**Your goal:** The output should consist solely of the line containing "ordered by: Marilyn Gordon -> Larry Bell" and all lines after it through the final line of the entries below, reproduced exactly.

************

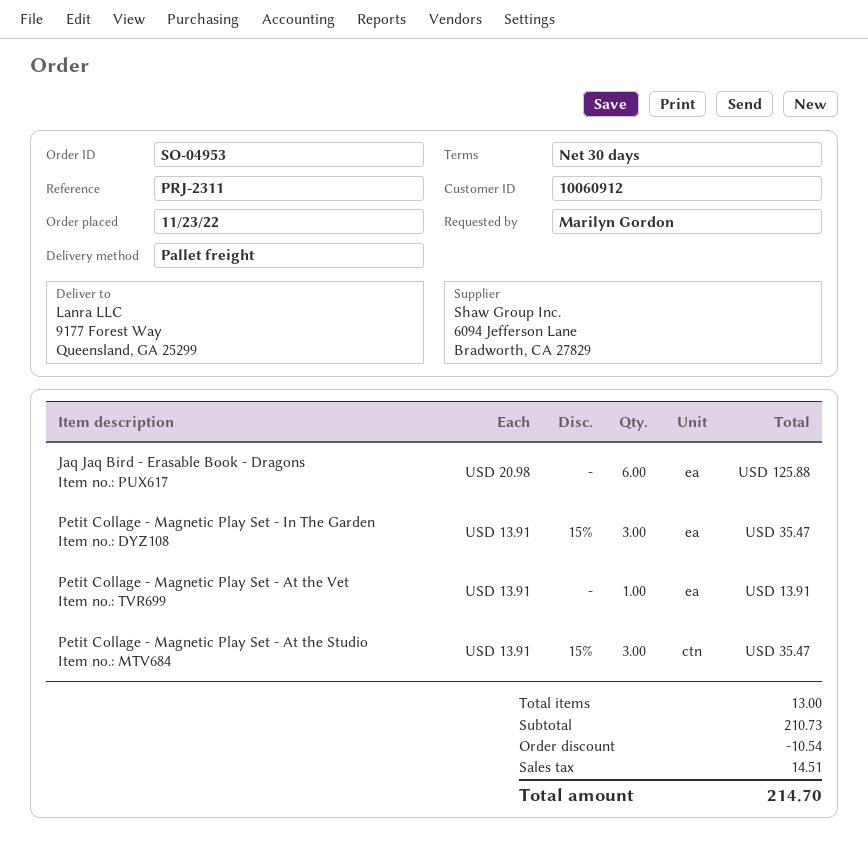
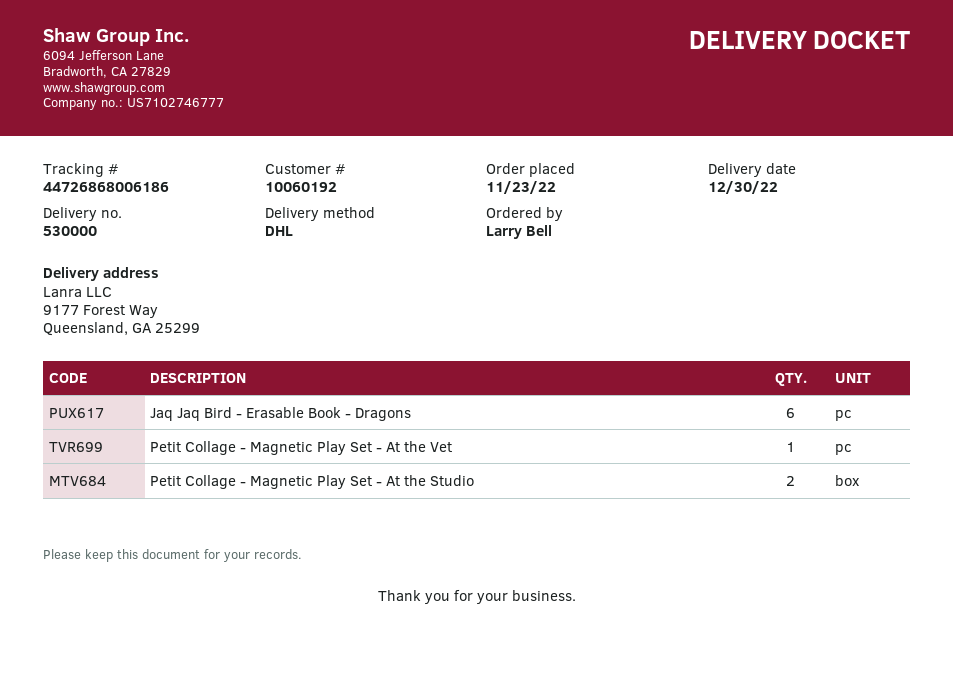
customer number: 10060912 -> 10060192
ordered by: Marilyn Gordon -> Larry Bell
shipping method: pallet freight -> DHL
Petit Collage - Magnetic Play Set - In The Garden: 3 -> none
Petit Collage - Magnetic Play Set - At the Studio: 3 -> 2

************

**Task result:**
ordered by: Marilyn Gordon -> Larry Bell
shipping method: pallet freight -> DHL
Petit Collage - Magnetic Play Set - In The Garden: 3 -> none
Petit Collage - Magnetic Play Set - At the Studio: 3 -> 2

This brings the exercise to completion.